ON THE STABILITY OF THE DEMAND FOR MONEY FUNCTION IN NIGERIA
By S. O. Olofin, Department of Economics, and Centre for Econometric and Allied Research (CEAR),University of Ibadan.Ibadan, Nigeria.Email: soolofin@hotmail.com and D. T. Busari,Department of Economics, and Centre for Econometric and Allied Research (CEAR),University of Ibadan, Ibadan, Nigeria. Email: tdbusari@37.com

ABSTRACT

Using the cointegration\error correction approach on annual data for the period, 1970-2001, we estimated a money demand function for Nigeria and examined some stability properties. We observed that generally, the demand for real balances function in Nigeria could be described as stable over our sample period. Hence, we argued that reform measures introduced since the mid 1980s seem not to have significantly altered the demand for money function in Nigeria. The finding agrees with the proposition in the literature that if trend is taken into consideration, the money demand function is relatively stable. Such a finding implies that monetary policy in Nigeria could be effective in achieving stabilization objective since the stability of money demand function is crucial to the formulation of monetary policy.

EVIDENCE OF VARIANCE-COVARIANCE MATRIX SENSITIVITY TO CORRELATED NORMAL DEVIATES

By Olusanya E. Olubusoye, Department of Statistics, and Fellow, Centre for Econometric and Allied Research (CEAR), University of Ibadan, Ibadan, Oyo State, Nigeria. oe.olubusoye@mail.ui.edu.ng

ABSTRACT

The design of Monte Carlo experiment to compare alternative estimators of simultaneous equation model requires an absence of correlation between the pairs of normal deviates generated. This is a very difficult requirement except several pairs of normal deviates are generated and then pairs with very low correlation coefficients are drawn. This study has designed a 2-equation simultaneous system with a specified covariance matrix and examined the correlation between the pairs of normal deviates generated and the implied covariance matrix. The result showed that the random disturbances generated from normal deviates with feeble correlation coefficient (negative or positive) reproduced the specified variance covariance matrix while others failed.
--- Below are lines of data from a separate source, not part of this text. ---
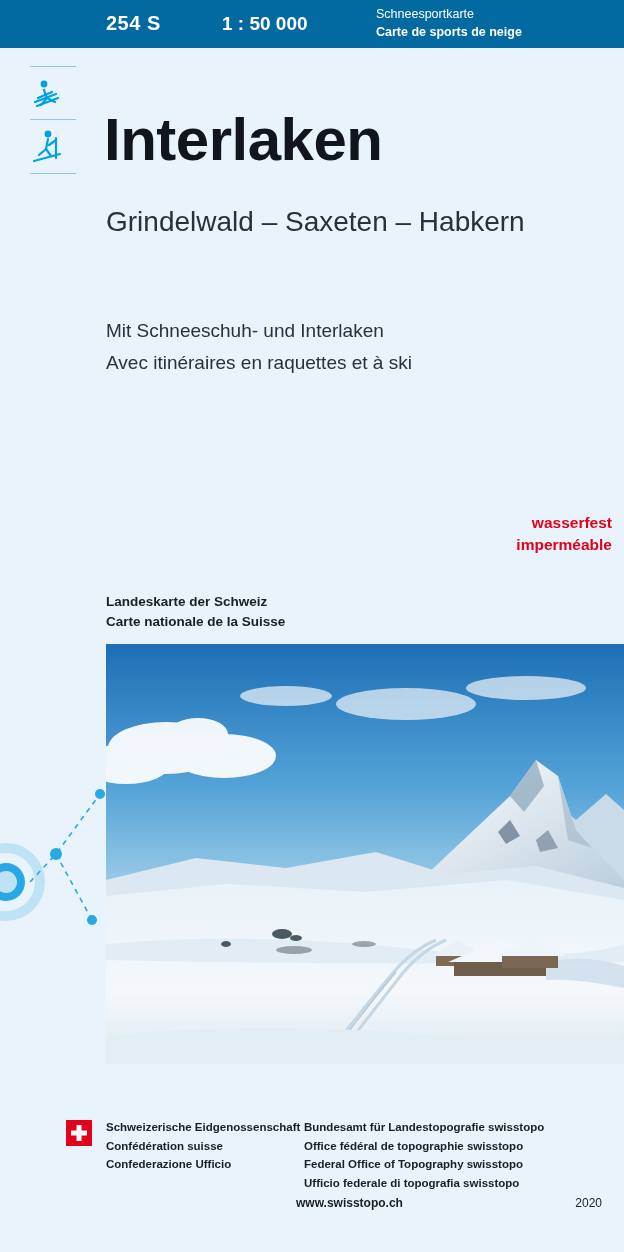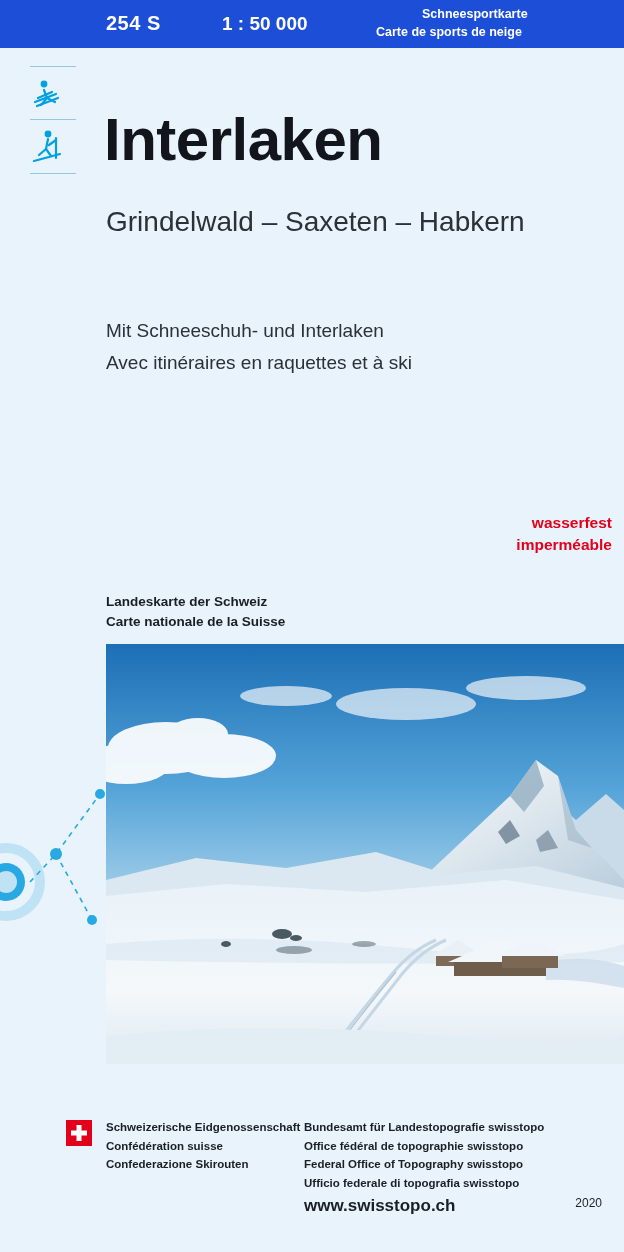"254 S" .topbar { background: #1d4ed8 -> #0369a1 }
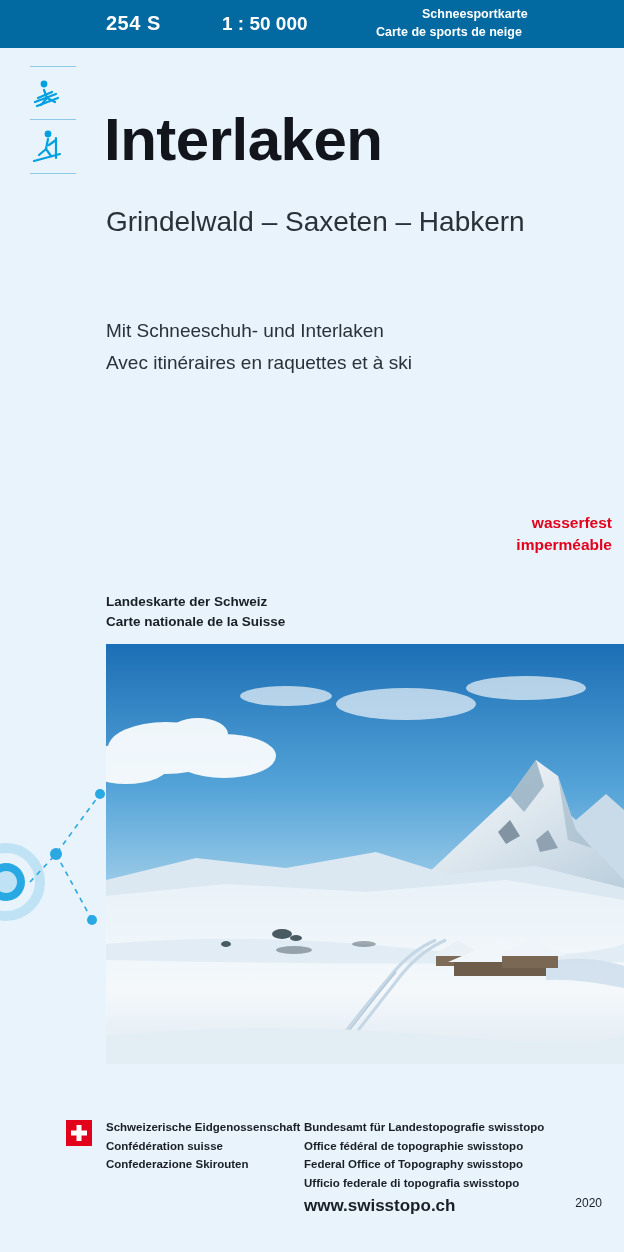"Schneesportkarte" .topbar .series-de { font-weight: bold -> normal; margin-left: 46px -> none }
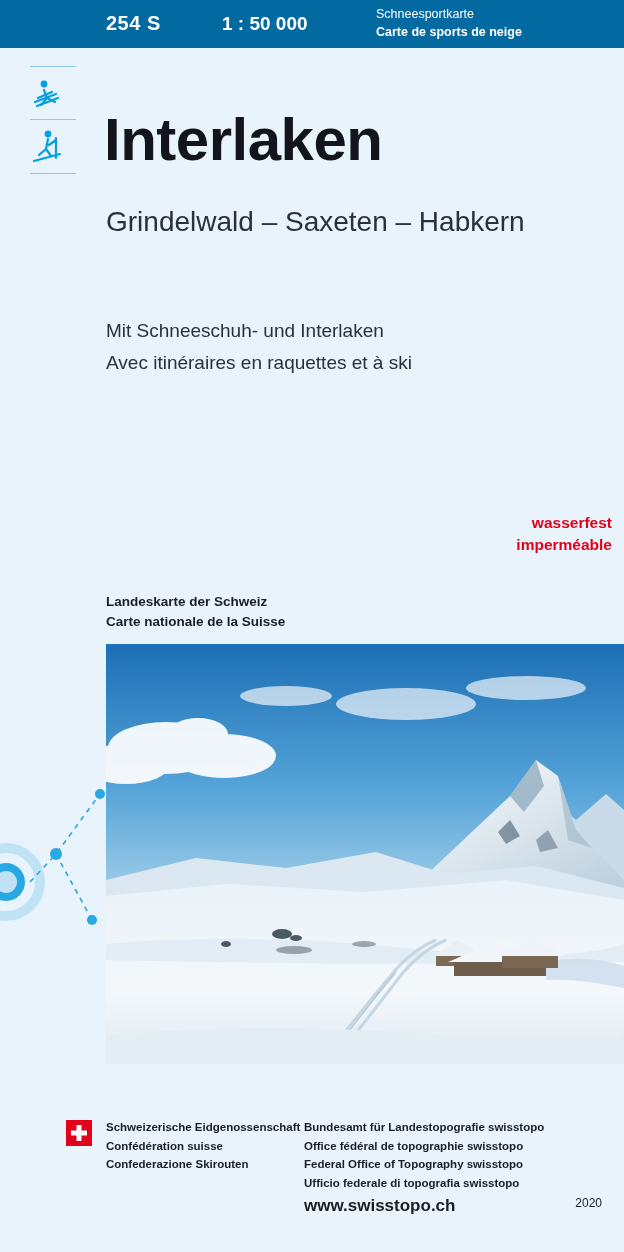"Confederazione Skirouten" div { text: Skirouten -> Ufficio }
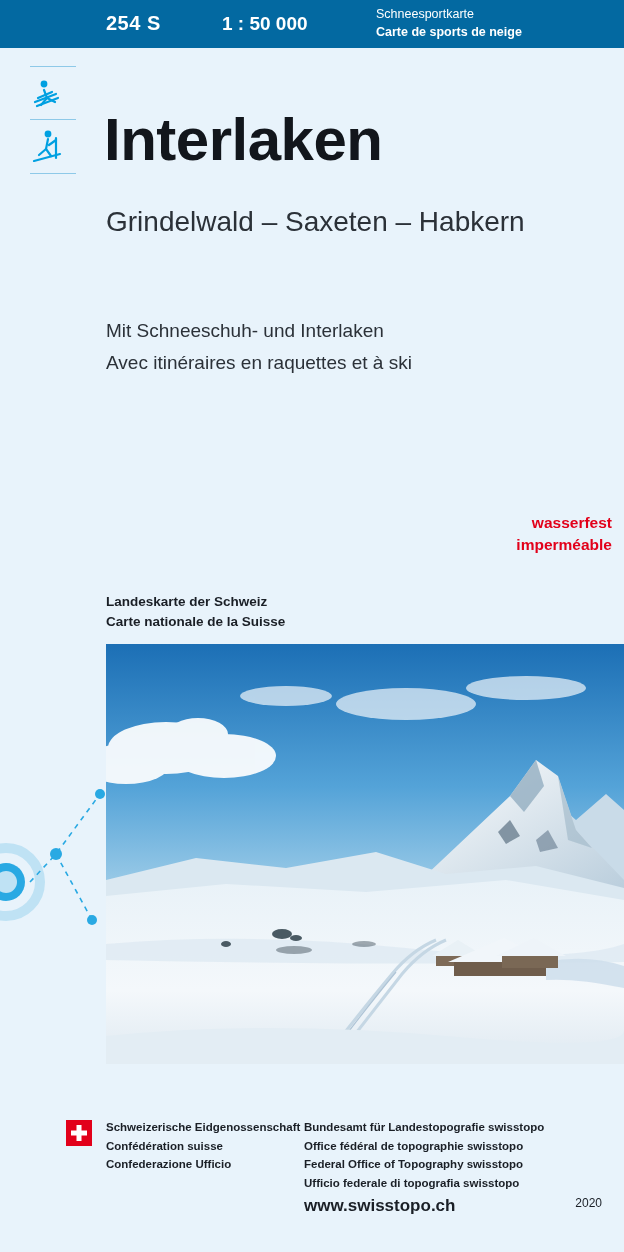"www.swisstopo.ch" .web { font-size: 17px -> 12px; left: 304px -> 296px }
The result suggested the need to screen the normal deviates generated for the purpose of Monte-Carlo studies especially in the context of simultaneous equation systems.

STOCK MARKET PERFORMANCE AND MACROECONOMIC INDICATORS NEXUS IN NIGERIA: AN EMPIRICAL INVESTIGATION
By N. I. Nwokoma, Department of Economics, University of Lagos, Nigeria

ABSTRACT

This paper undertakes an investigation into the relationship that may exist between the Nigerian stock market and selected macroeconomic variables. The study, by investigating the existence of cointegration among these variables and employing impulse response analysis of a vector autoregressive model, attempts to establish a long-run relationship between the stock market and some of the macroeconomic indicators. From the analysis conducted, the results suggest that only industrial production and the level of interest rates, as represented by the 3-month commercial bank deposit rate appear to have a long run relationship with the stock market. In the immediate and short run, the impulse response analysis indicates that stock prices in the Nigerian market responds more to its past prices than to changes in the macroeconomic variables.